The role of Frank Horrigan lets Clint Eastwood play an aged, slightly more vulnerable variation to his iconic hard-bitten “tough guy” persona.  Horrigan is a man of long experience and deep feelings, hurt and haunted by his feelings of failure to save JFK and his determination not to let history repeat itself.  Horrigan presents an Eastwood who’s still a tough guy and isn’t afraid to use his gun, but also isn’t afraid to acknowledge that he is no longer a young man, and isn’t afraid to shed a tear.  He’s well-complimented by Rene Russo, who makes the most of the thankless role of the love interest and plays well off of Eastwood (the two make a credible couple, despite the over twenty year age difference between them), but while Eastwood and Russo are solid, hands down the show-stealer is John Malkovich, whose Oscar-nominated performance as the diabolical Mitch Leary almost brings Hannibal Lecter to mind for twisted intelligence, devious mind games, and cold, calculated viciousness.  If thrillers are only as good as their villains, then Malkovich’s Leary is a strong entry, quiet and low-key rather than a stereotypical over-the-top scenery-chewing bad guy.  He’s not flashy, but he’s meticulous and diabolical, disturbed but coldly logical, drawing seemingly inexorably closer to his single-minded goal while dispatching occasional collateral damage with lethal efficiency.  Such notable names as Robert De Niro, Robert Duvall, and Jack Nicholson were previously in contention for the role, but it’s hard to imagine anyone playing Leary better than Malkovich.  In the supporting cast, Dylan McDermott is fine as Horrigan’s younger, greener partner who fears he doesn’t have what it takes to be an agent, while John Mahoney is Horrigan’s old friend and superior, and Fred Dalton Thompson and Gary Cole provide the obligatory uncooperative authority figures as the President’s chief of staff who is dismissive of security concerns, and the leader of the Secret Service security team who’s not impressed with Horrigan.
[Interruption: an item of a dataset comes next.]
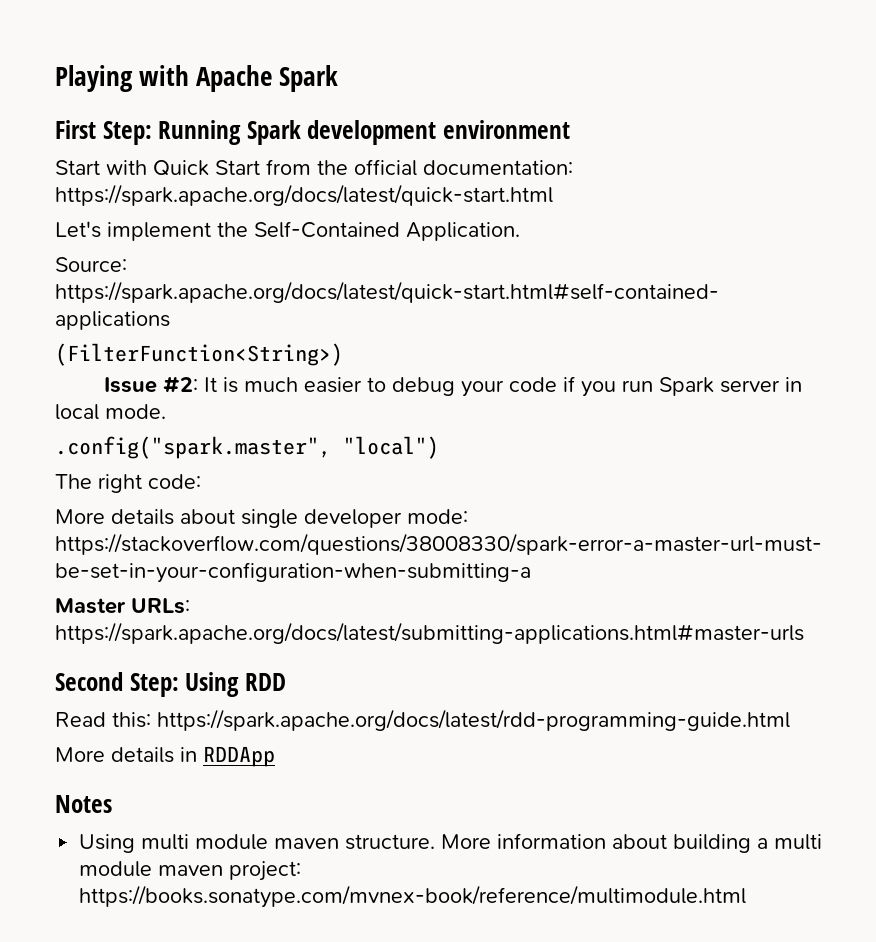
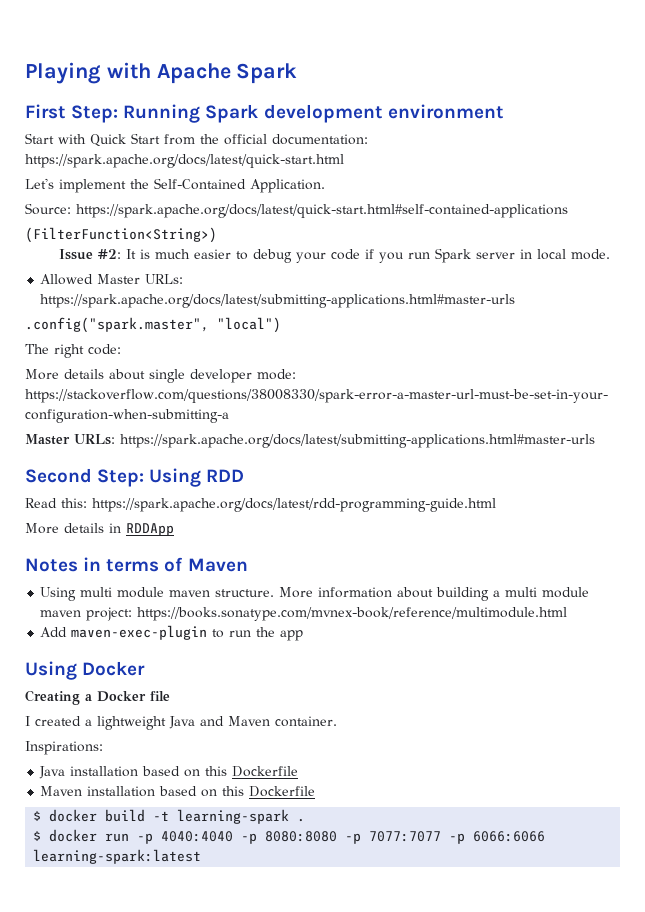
(166, 411) none -> [40,274,184,285] [40,294,516,308] // Allowed Master URLs: https://spark.apache.org/docs/latest/submitting-applications.html#master-urls
(112, 804) none -> [83,557,248,572] in terms of Maven
(747, 896) none -> [40,625,304,641] [25,661,146,680] [25,690,170,705] [25,716,337,730] [25,741,103,755] [39,766,299,779] [40,786,316,797] [33,809,306,824] [33,829,546,844] [33,849,202,864] // Add maven-exec-plugin to run the app // Using Docker // Creating a Docker file // I created a lightweight Java and Maven container. // Inspirations: // Java installation based on this Dockerfile // Maven installation based on this Dockerfile // $ docker build -t learning-spark . // $ docker run -p 4040:4040 -p 8080:8080 -p 7077:7077 -p 6066:6066 learning-spark:latest

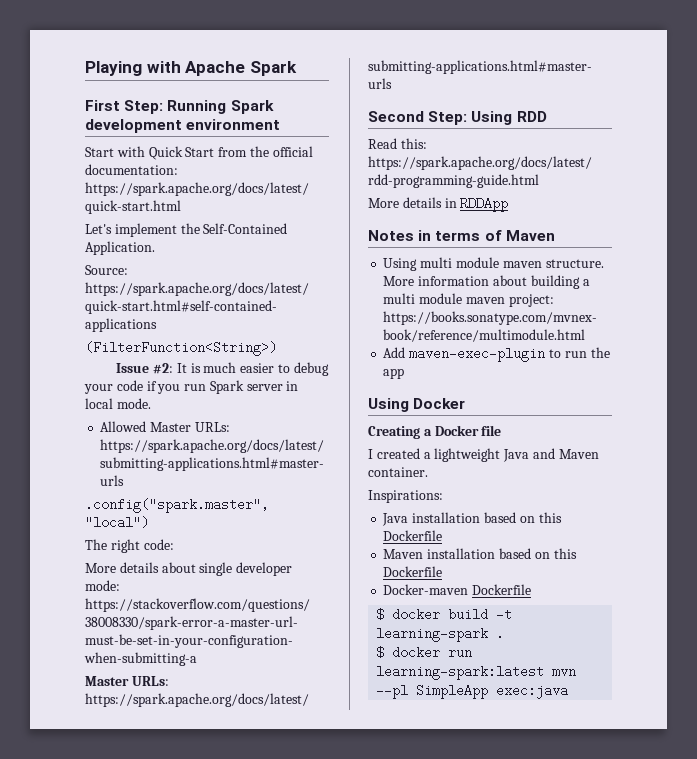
(316, 791) none -> [383,584,532,595] // Docker-maven Dockerfile
[137,831,546,844] [33,849,202,864] -p 4040:4040 -p 8080:8080 -p 7077:7077 -p 6066:6066 learning-spark:latest -> [376,665,577,680] [376,684,569,699] learning-spark:latest mvn --pl SimpleApp exec:java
Among the various thrillers of the summer, In the Line of the Fire stands head and shoulders above the fray as the tightest-written and most intelligent, relying on good old-fashioned twists and turns without the pyrotechnics of Cliffhanger (to which it is far superior) or the special effects extravaganza of Jurassic Park.  It’s refreshing to find a thriller that relies more on a brain than special effects and action, and that’s what puts In the Line of Fire at the front of the pack.